So is it possible for any old schmo, like myself, lacking any sort of talent but plenty of enthusiasm, armed with little more than a smartphone, a DSLR and Photoshop, to become Insta-famous? All I'd need is an instruction manual to get me on my way and the time and space to build up my 'celebrity' status. Thankfully, there's a whole firmament of social media gurus, influencers and shamans willing to share their secrets to accruing a monster following. In fact, if you were to sift through all of their words of wisdom, who knows, maybe you could write the definitive social media bible.

Now, I'm not the first schlubby journalist to attempt to break into the upper echelon of D-list web celebrity. Hell, there are plenty of better-prepared and better-looking folks who've tried this without much success.

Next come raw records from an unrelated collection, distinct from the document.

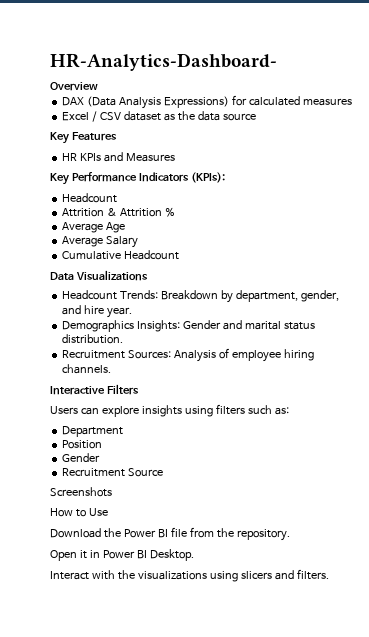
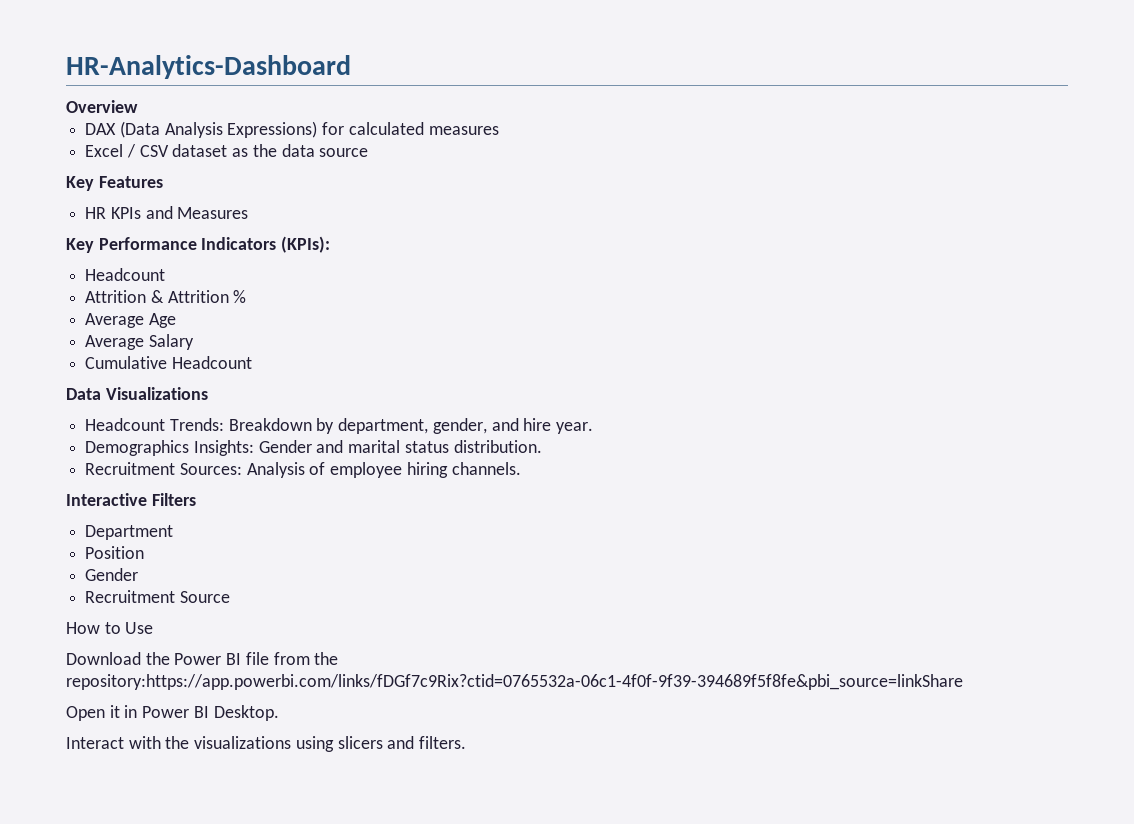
- HR-Analytics-Dashboard-
+ HR-Analytics-Dashboard
- Users can explore insights using filters such as:
- Screenshots
- Download the Power BI file from the repository.
+ Download the Power BI file from the repository:https://app.powerbi.com/links/fDGf7c9Rix?ctid=0765532a-06c1-4f0f-9f39-394689f5f8fe&pbi_source=linkShare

Take Bloomberg's Max Chafkin, who even employed the social agency Socialyte to aid his quest toward Instagram stardom. My ascent to the social media stratosphere won't be aided by anyone because I've been tasked with doing this the hard way.

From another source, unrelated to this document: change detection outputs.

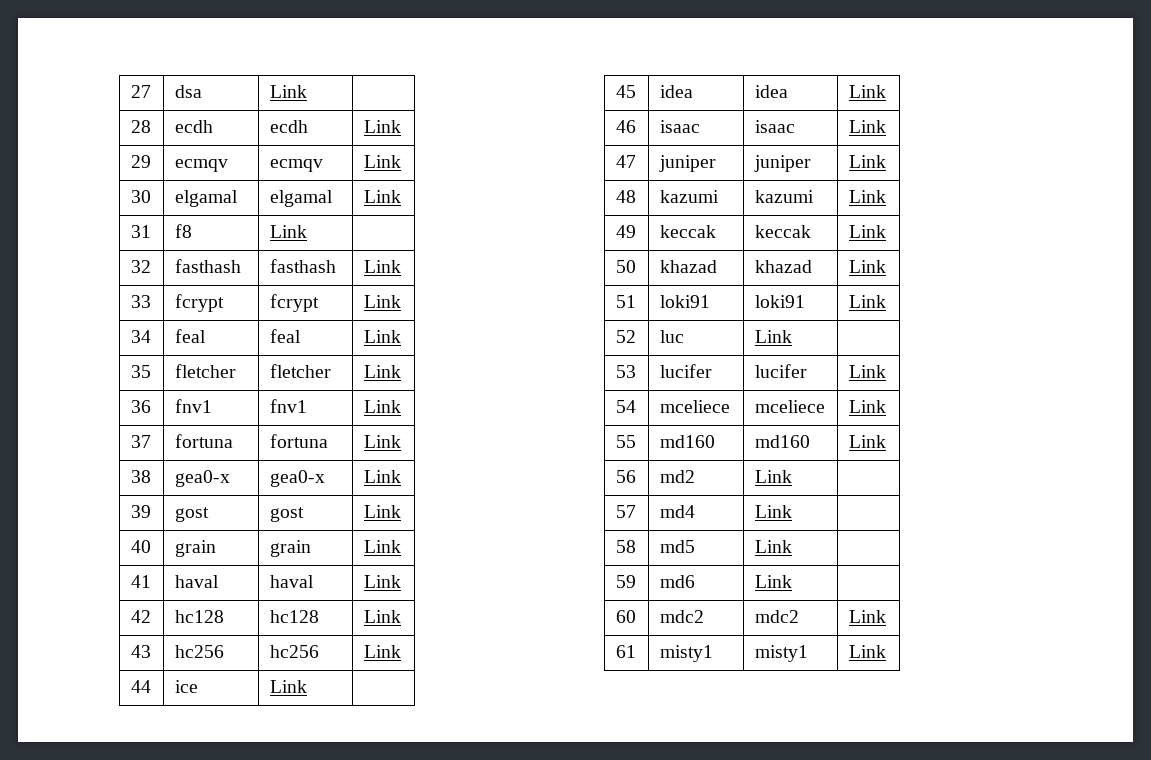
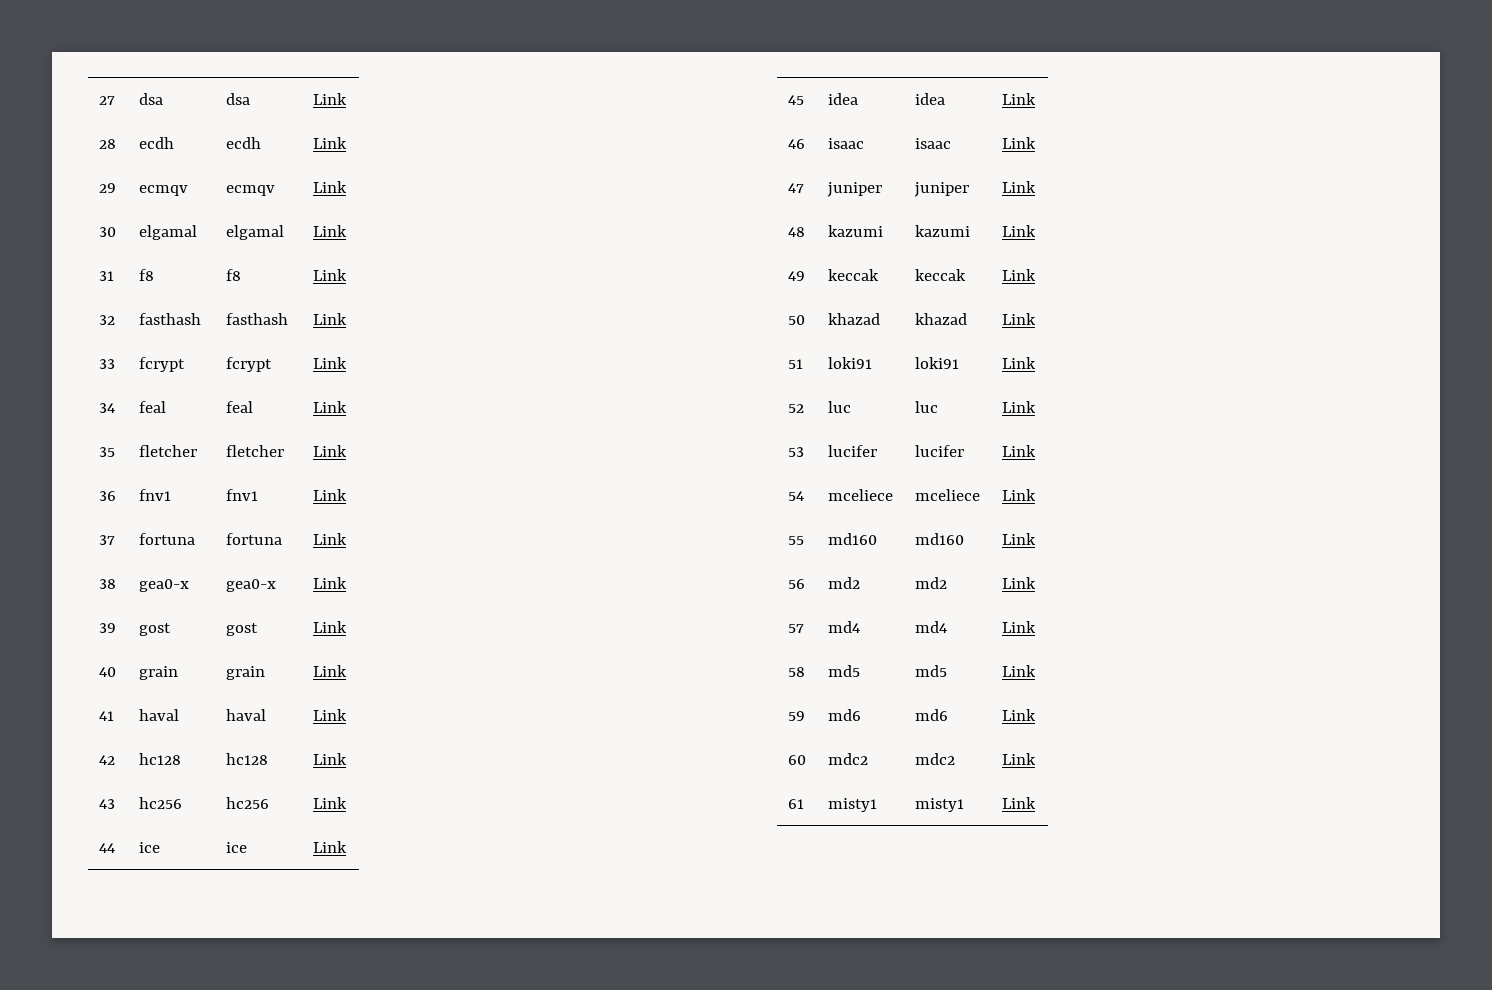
- 27 | dsa | Link |
+ 27 | dsa | dsa | Link
- 31 | f8 | Link |
+ 31 | f8 | f8 | Link
- 44 | ice | Link |
+ 44 | ice | ice | Link
- 52 | luc | Link |
+ 52 | luc | luc | Link
- 56 | md2 | Link |
+ 56 | md2 | md2 | Link
- 57 | md4 | Link |
+ 57 | md4 | md4 | Link
- 58 | md5 | Link |
+ 58 | md5 | md5 | Link
- 59 | md6 | Link |
+ 59 | md6 | md6 | Link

The rules are pretty simple: Set up an Instagram account and use whatever (legitimate) means to push my following as high as possible. I figure that, equipped with the knowledge that all of those star gurus can offer, it'll take me less than a month before I'm packing 100,000 followers. Along the way, I'll scour every how-to, every online guide, and learn from the master himself, Vaynerchuk, and it'll be a piece of cake.

Rule Number One: Use Hashtags

A journey of a thousand miles begins with a single step, and so does my quest to become a beloved Instagram influencer. I set up an entirely blank account -- serenecoops -- and wait for an army of fans to descend upon me.

It doesn't happen.

The first lesson I've learned is that building a following on Instagram can't be done passively, and it doesn't happen overnight. I'm pretty sore about this fact, since I'm very obviously an as-yet-unheralded genius and it's about damn time that I started getting some appreciation. Second, I should probably start posting some images to my feed to remind the internet that it should be hungry for what I give it. For my first submission, I share a picture of my face, explaining who I am, what I want to achieve, and get precisely zero likes for it. Bastards.

But I forgot to add any hashtags to my post, and as social media guru Garry Vaynerchuk would say, "Instagram's about hashtags." The advertising tycoon got his big break selling wine on social media and now has a reported worth somewhere north of $160 million. "Do not post anything on Instagram without your first comment being 15 to 20 hashtags," the businessman says in his widely circulated tutorials.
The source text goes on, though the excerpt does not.